* [Activity] Check each line below for "child" and give the count of those that have it, nothing else.

* [Dataset excerpts]
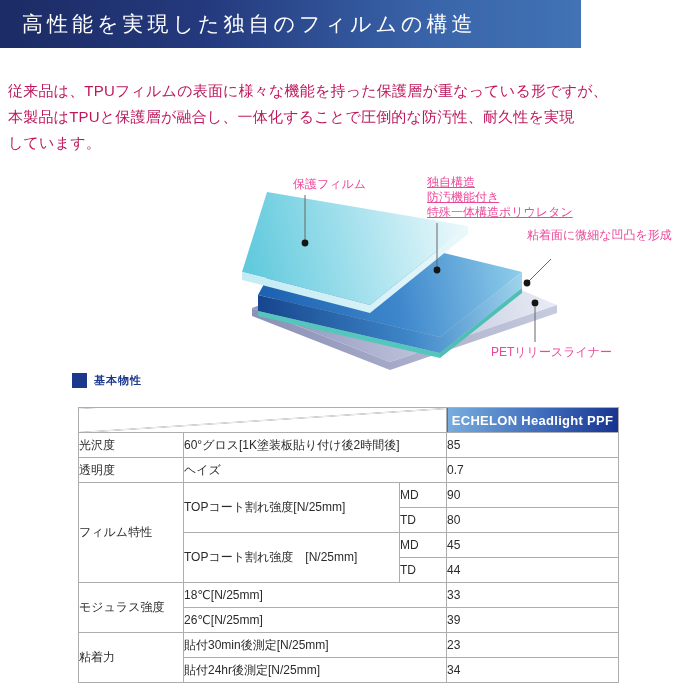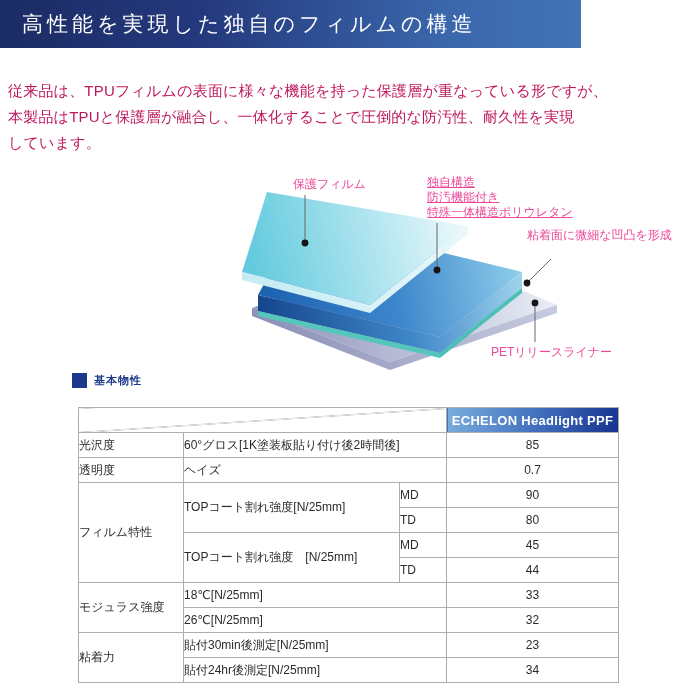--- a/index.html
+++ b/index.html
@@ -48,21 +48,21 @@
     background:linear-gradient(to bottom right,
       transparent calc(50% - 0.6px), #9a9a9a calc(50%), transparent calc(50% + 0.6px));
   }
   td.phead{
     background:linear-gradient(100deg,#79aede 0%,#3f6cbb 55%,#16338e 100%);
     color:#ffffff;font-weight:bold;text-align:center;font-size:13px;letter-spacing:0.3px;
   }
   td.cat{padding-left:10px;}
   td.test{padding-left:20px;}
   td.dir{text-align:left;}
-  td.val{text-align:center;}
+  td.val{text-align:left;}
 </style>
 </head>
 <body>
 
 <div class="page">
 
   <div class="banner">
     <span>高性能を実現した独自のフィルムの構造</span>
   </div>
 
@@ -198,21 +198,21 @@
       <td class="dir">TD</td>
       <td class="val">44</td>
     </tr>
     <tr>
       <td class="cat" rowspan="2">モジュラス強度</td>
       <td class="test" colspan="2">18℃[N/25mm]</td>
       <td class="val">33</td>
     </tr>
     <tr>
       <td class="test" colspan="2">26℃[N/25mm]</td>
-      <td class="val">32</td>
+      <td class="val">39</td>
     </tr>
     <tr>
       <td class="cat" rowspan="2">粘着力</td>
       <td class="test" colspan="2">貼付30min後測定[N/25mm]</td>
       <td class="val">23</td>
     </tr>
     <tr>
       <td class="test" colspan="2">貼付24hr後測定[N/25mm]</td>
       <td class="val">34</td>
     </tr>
---
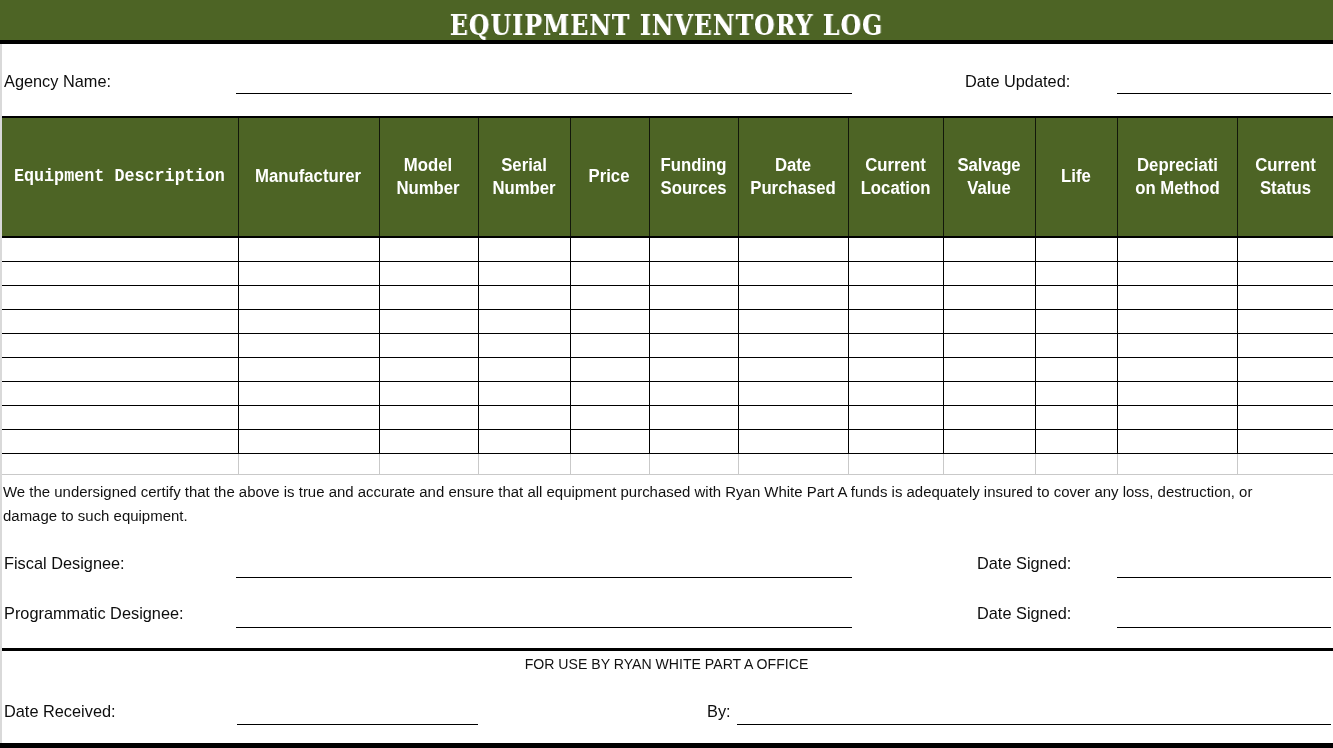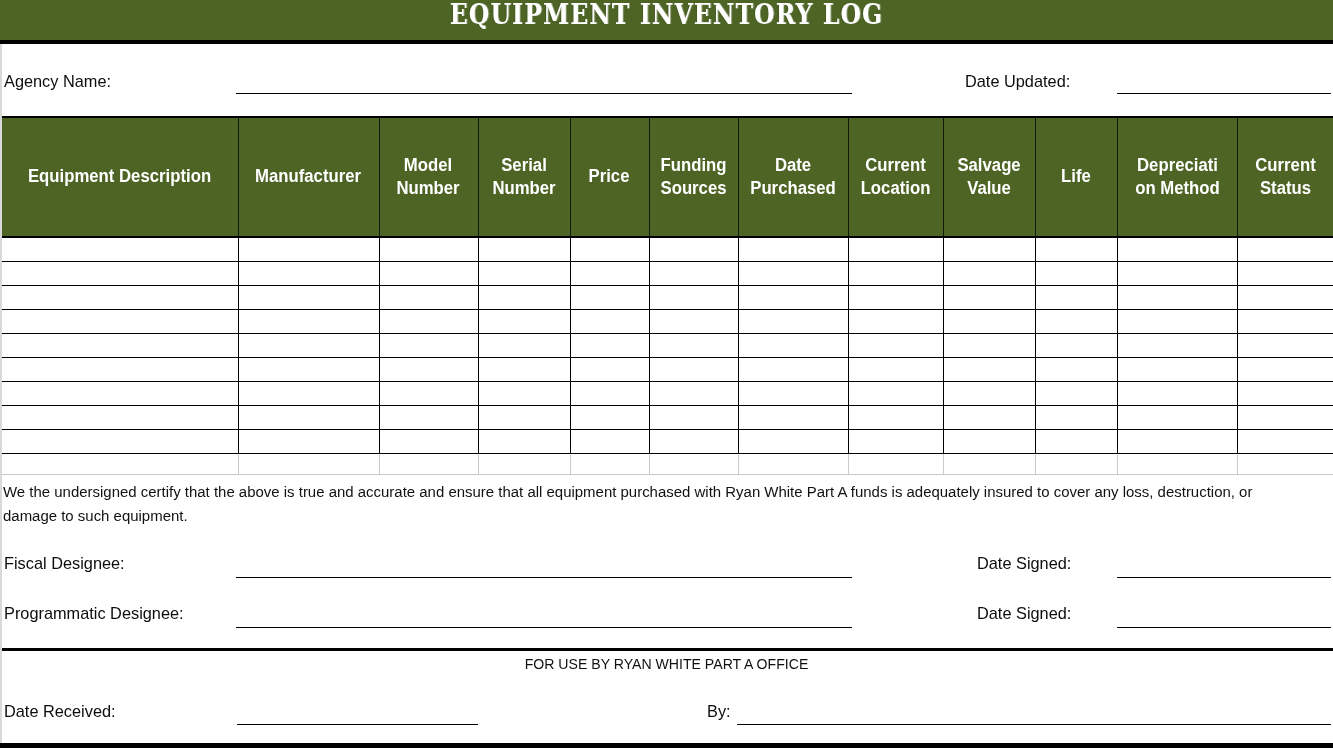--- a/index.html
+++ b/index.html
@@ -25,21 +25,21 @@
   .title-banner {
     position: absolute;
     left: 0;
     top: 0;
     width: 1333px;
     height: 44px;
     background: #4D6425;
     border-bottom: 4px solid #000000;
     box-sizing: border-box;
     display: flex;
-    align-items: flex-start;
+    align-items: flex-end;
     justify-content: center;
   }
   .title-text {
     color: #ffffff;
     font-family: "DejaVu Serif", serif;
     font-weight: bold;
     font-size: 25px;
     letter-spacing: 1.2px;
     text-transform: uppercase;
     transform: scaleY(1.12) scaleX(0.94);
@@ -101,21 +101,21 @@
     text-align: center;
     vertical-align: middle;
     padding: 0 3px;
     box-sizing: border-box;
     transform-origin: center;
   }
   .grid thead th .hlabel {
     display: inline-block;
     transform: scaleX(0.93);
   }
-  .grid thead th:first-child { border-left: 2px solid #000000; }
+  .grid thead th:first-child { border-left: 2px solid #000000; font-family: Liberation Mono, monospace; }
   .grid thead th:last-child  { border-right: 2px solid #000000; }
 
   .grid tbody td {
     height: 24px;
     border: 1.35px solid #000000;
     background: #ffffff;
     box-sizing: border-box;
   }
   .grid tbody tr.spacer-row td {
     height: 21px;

* [Your solution] 3